▶ Exercise instructions: Repeat the data that follows in full. Do not include the pictures.

Itemized modification records:
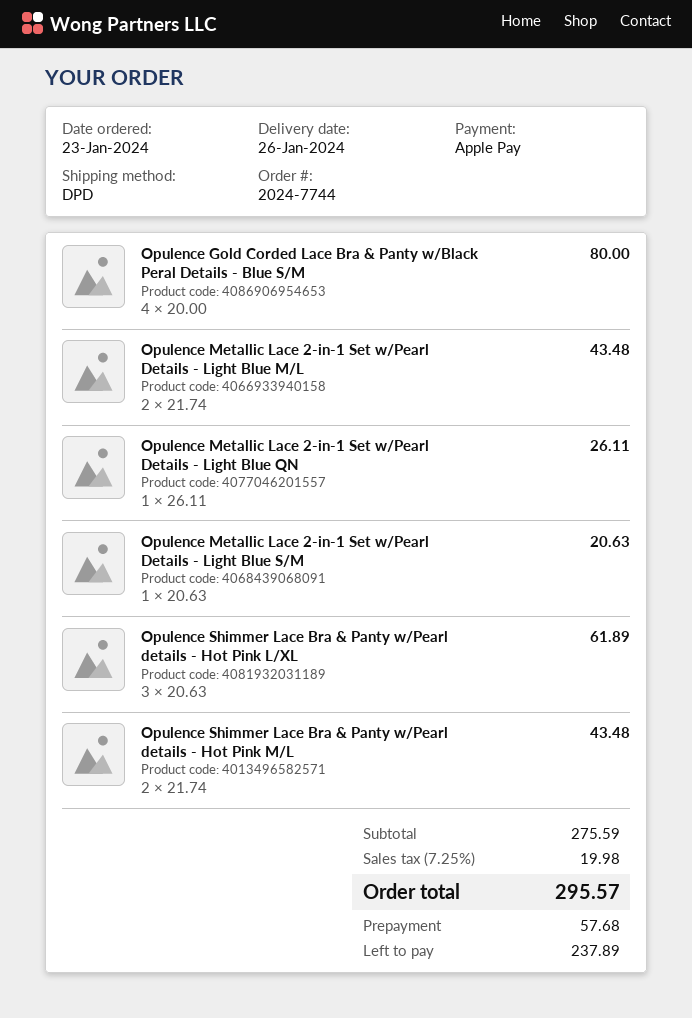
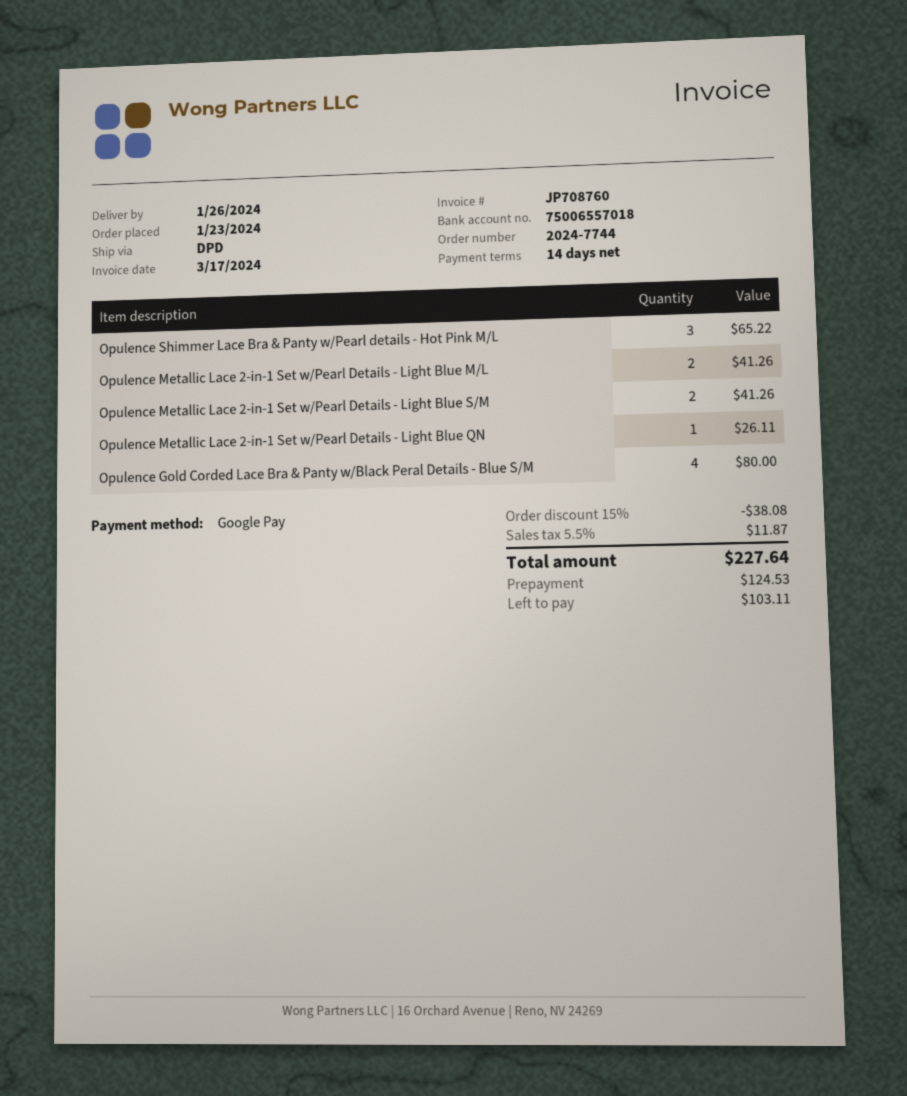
payment method: Apple Pay -> Google Pay
Opulence Metallic Lace 2-in-1 Set w/Pearl Details - Light Blue M/L: 2 for 43.48 -> 2 for 41.26
Opulence Metallic Lace 2-in-1 Set w/Pearl Details - Light Blue S/M: 1 for 20.63 -> 2 for 41.26
Opulence Shimmer Lace Bra & Panty w/Pearl details - Hot Pink L/XL: 3 for 61.89 -> none
Opulence Shimmer Lace Bra & Panty w/Pearl details - Hot Pink M/L: 2 for 43.48 -> 3 for 65.22
discount: none -> 15% = 38.08
tax: 7.25% = 19.98 -> 5.5% = 11.87
total: 295.57 -> 227.64
deposit: 57.68 -> 124.53
balance: 237.89 -> 103.11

▶ Exercise answer:
payment method: Apple Pay -> Google Pay
Opulence Metallic Lace 2-in-1 Set w/Pearl Details - Light Blue M/L: 2 for 43.48 -> 2 for 41.26
Opulence Metallic Lace 2-in-1 Set w/Pearl Details - Light Blue S/M: 1 for 20.63 -> 2 for 41.26
Opulence Shimmer Lace Bra & Panty w/Pearl details - Hot Pink L/XL: 3 for 61.89 -> none
Opulence Shimmer Lace Bra & Panty w/Pearl details - Hot Pink M/L: 2 for 43.48 -> 3 for 65.22
discount: none -> 15% = 38.08
tax: 7.25% = 19.98 -> 5.5% = 11.87
total: 295.57 -> 227.64
deposit: 57.68 -> 124.53
balance: 237.89 -> 103.11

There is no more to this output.